(Material provided Opens)

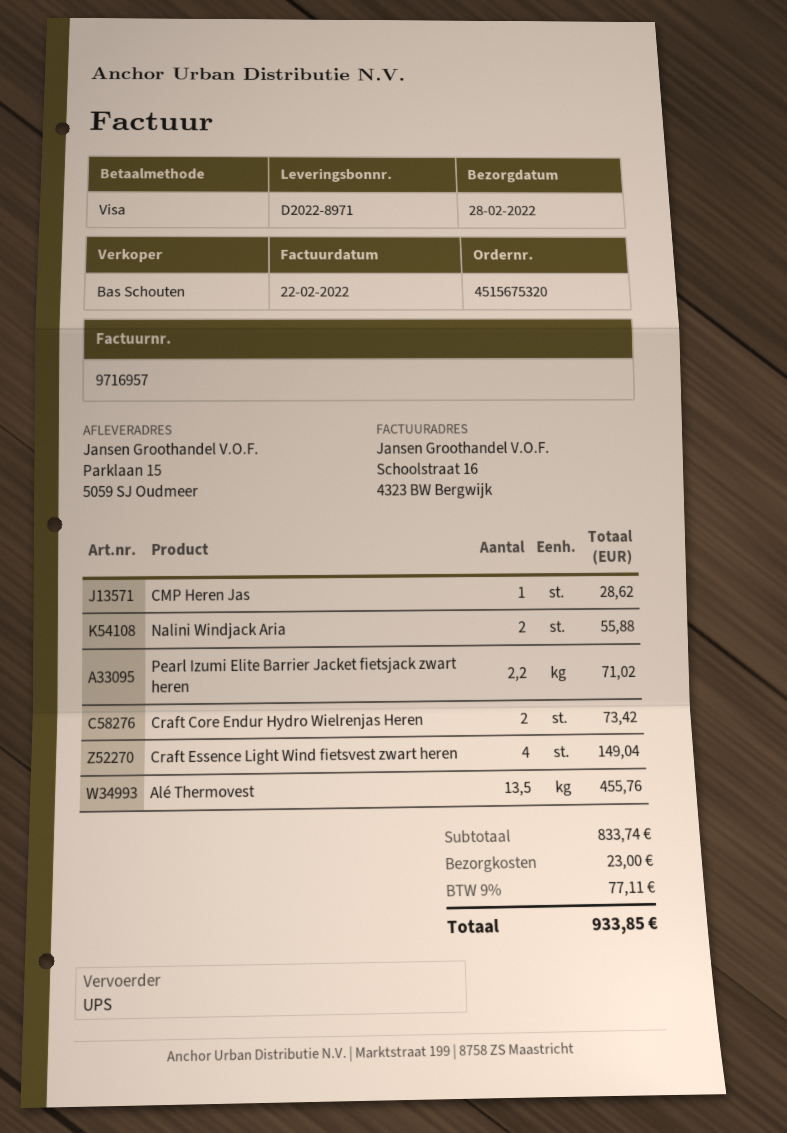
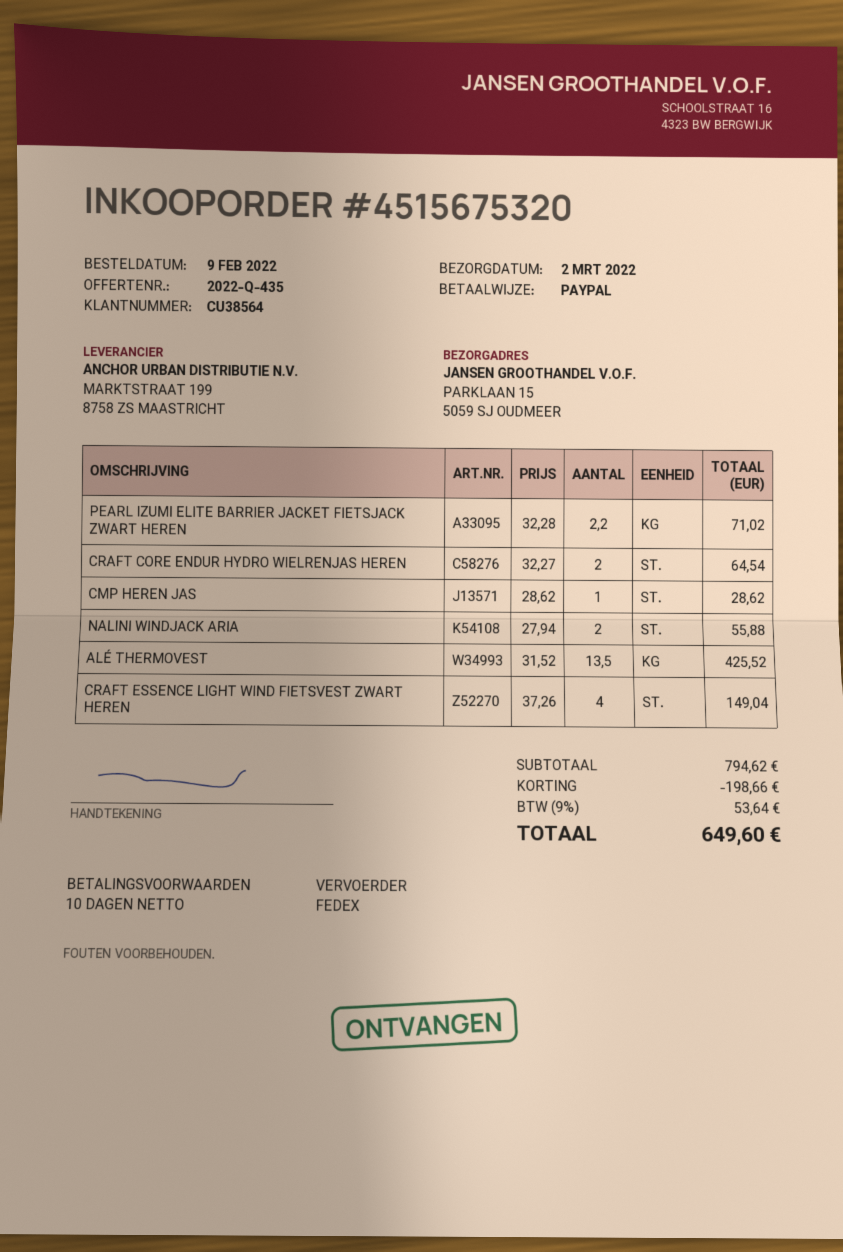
delivery date: 2022-02-28 -> 2022-03-02
payment method: Visa -> PayPal
shipping method: UPS -> FedEx
Craft Core Endur Hydro Wielrenjas Heren: 2 for 73.42 -> 2 for 64.54
Alé Thermovest: 13.5 for 455.76 -> 13.5 for 425.52
subtotal: 833.74 -> 794.62
discount: none -> 198.66
shipping: 23.00 -> none
tax: 9% = 77.11 -> 9% = 53.64
total: 933.85 -> 649.60

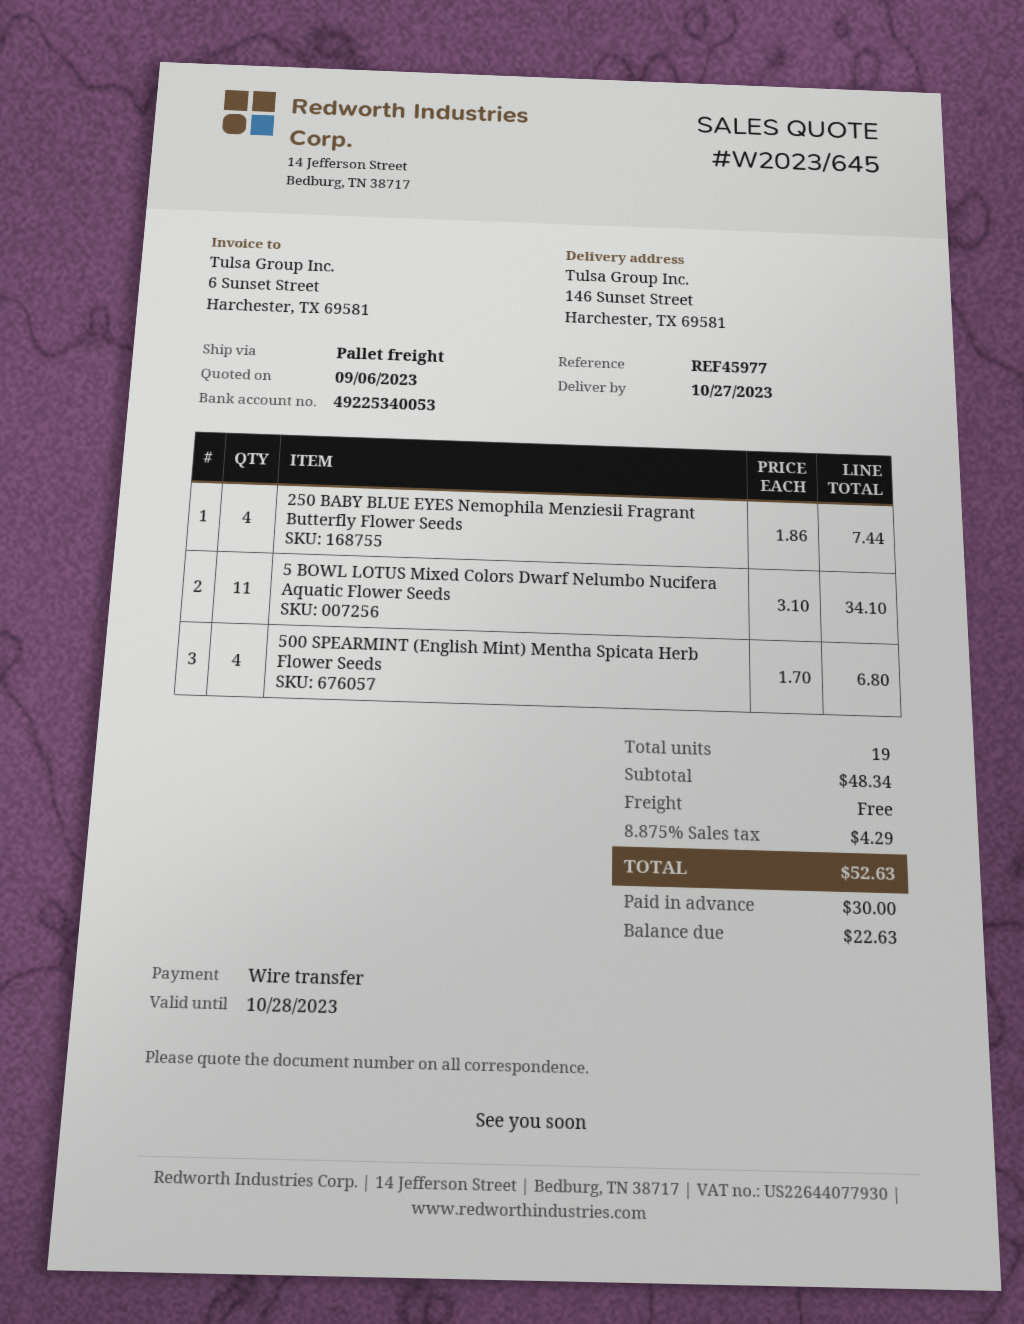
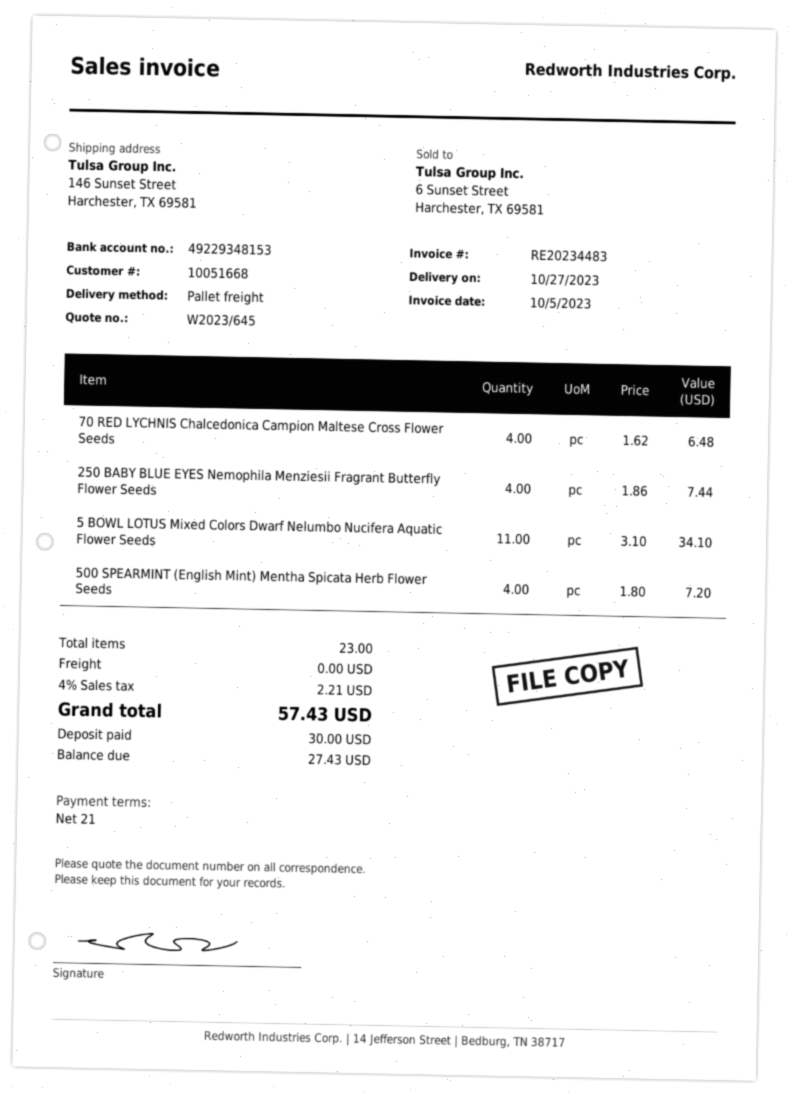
bank account: 49225340053 -> 49229348153
500 SPEARMINT (English Mint) Mentha Spicata Herb Flower Seeds: 4 x 1.70 = 6.80 -> 4 x 1.80 = 7.20
70 RED LYCHNIS Chalcedonica Campion Maltese Cross Flower Seeds: none -> 4 x 1.62 = 6.48
total quantity: 19 -> 23
tax: 8.875% = 4.29 -> 4% = 2.21
total: 52.63 -> 57.43
balance: 22.63 -> 27.43

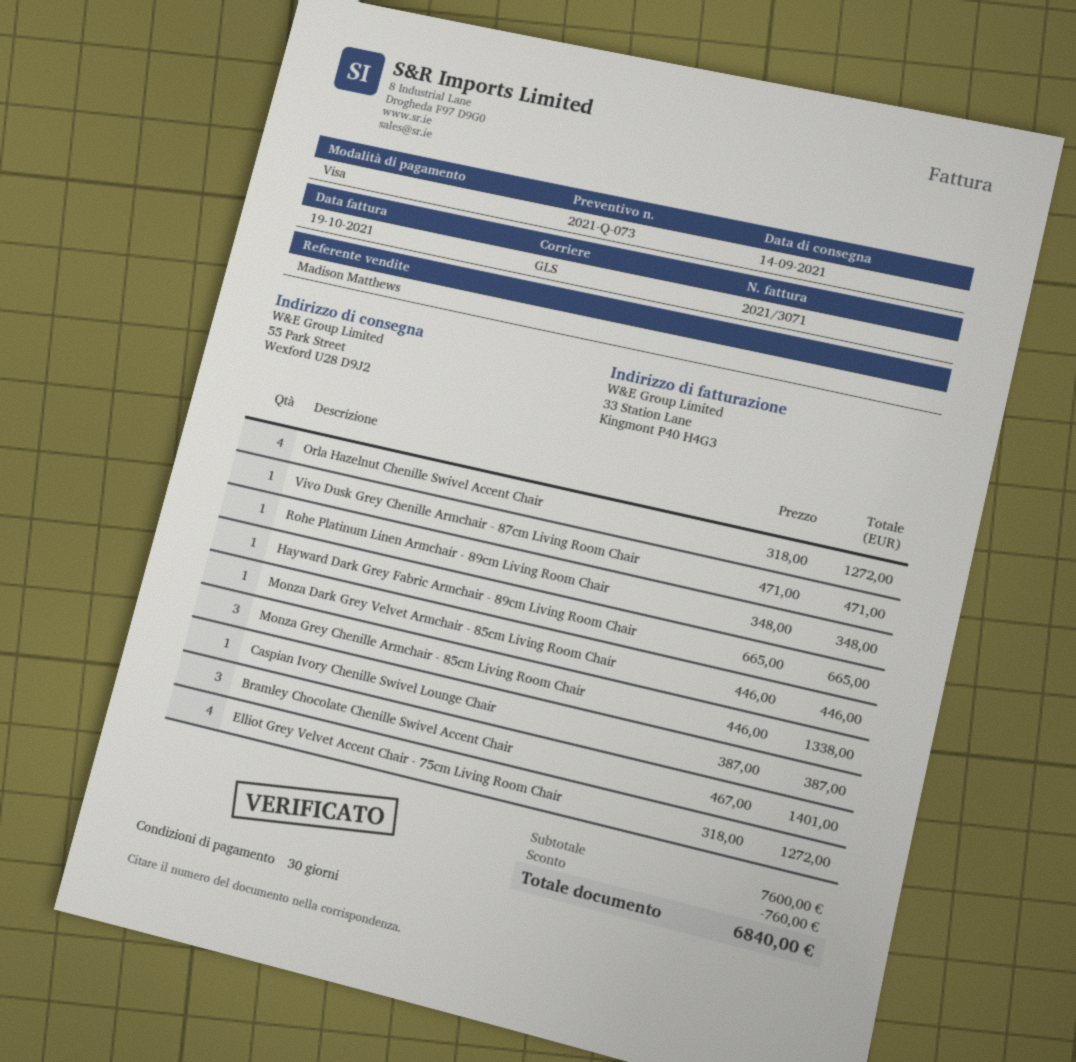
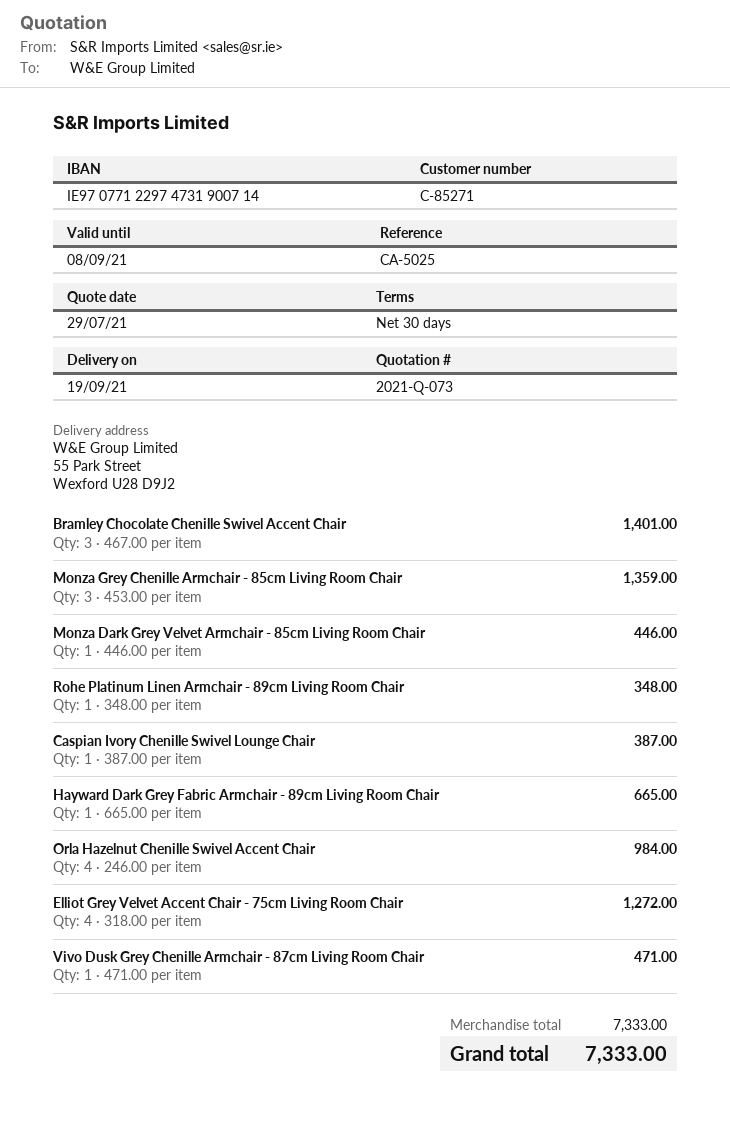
delivery date: 2021-09-14 -> 2021-09-19
Orla Hazelnut Chenille Swivel Accent Chair: 4 x 318.00 = 1272.00 -> 4 x 246.00 = 984.00
Monza Grey Chenille Armchair - 85cm Living Room Chair: 3 x 446.00 = 1338.00 -> 3 x 453.00 = 1359.00
subtotal: 7600.00 -> 7333.00
discount: 760.00 -> none
total: 6840.00 -> 7333.00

(Material provided Closes)

### Problem description:
Return all records exactly as they stand above, except for pictures.

### Problem solution:
delivery date: 2022-02-28 -> 2022-03-02
payment method: Visa -> PayPal
shipping method: UPS -> FedEx
Craft Core Endur Hydro Wielrenjas Heren: 2 for 73.42 -> 2 for 64.54
Alé Thermovest: 13.5 for 455.76 -> 13.5 for 425.52
subtotal: 833.74 -> 794.62
discount: none -> 198.66
shipping: 23.00 -> none
tax: 9% = 77.11 -> 9% = 53.64
total: 933.85 -> 649.60

bank account: 49225340053 -> 49229348153
500 SPEARMINT (English Mint) Mentha Spicata Herb Flower Seeds: 4 x 1.70 = 6.80 -> 4 x 1.80 = 7.20
70 RED LYCHNIS Chalcedonica Campion Maltese Cross Flower Seeds: none -> 4 x 1.62 = 6.48
total quantity: 19 -> 23
tax: 8.875% = 4.29 -> 4% = 2.21
total: 52.63 -> 57.43
balance: 22.63 -> 27.43

delivery date: 2021-09-14 -> 2021-09-19
Orla Hazelnut Chenille Swivel Accent Chair: 4 x 318.00 = 1272.00 -> 4 x 246.00 = 984.00
Monza Grey Chenille Armchair - 85cm Living Room Chair: 3 x 446.00 = 1338.00 -> 3 x 453.00 = 1359.00
subtotal: 7600.00 -> 7333.00
discount: 760.00 -> none
total: 6840.00 -> 7333.00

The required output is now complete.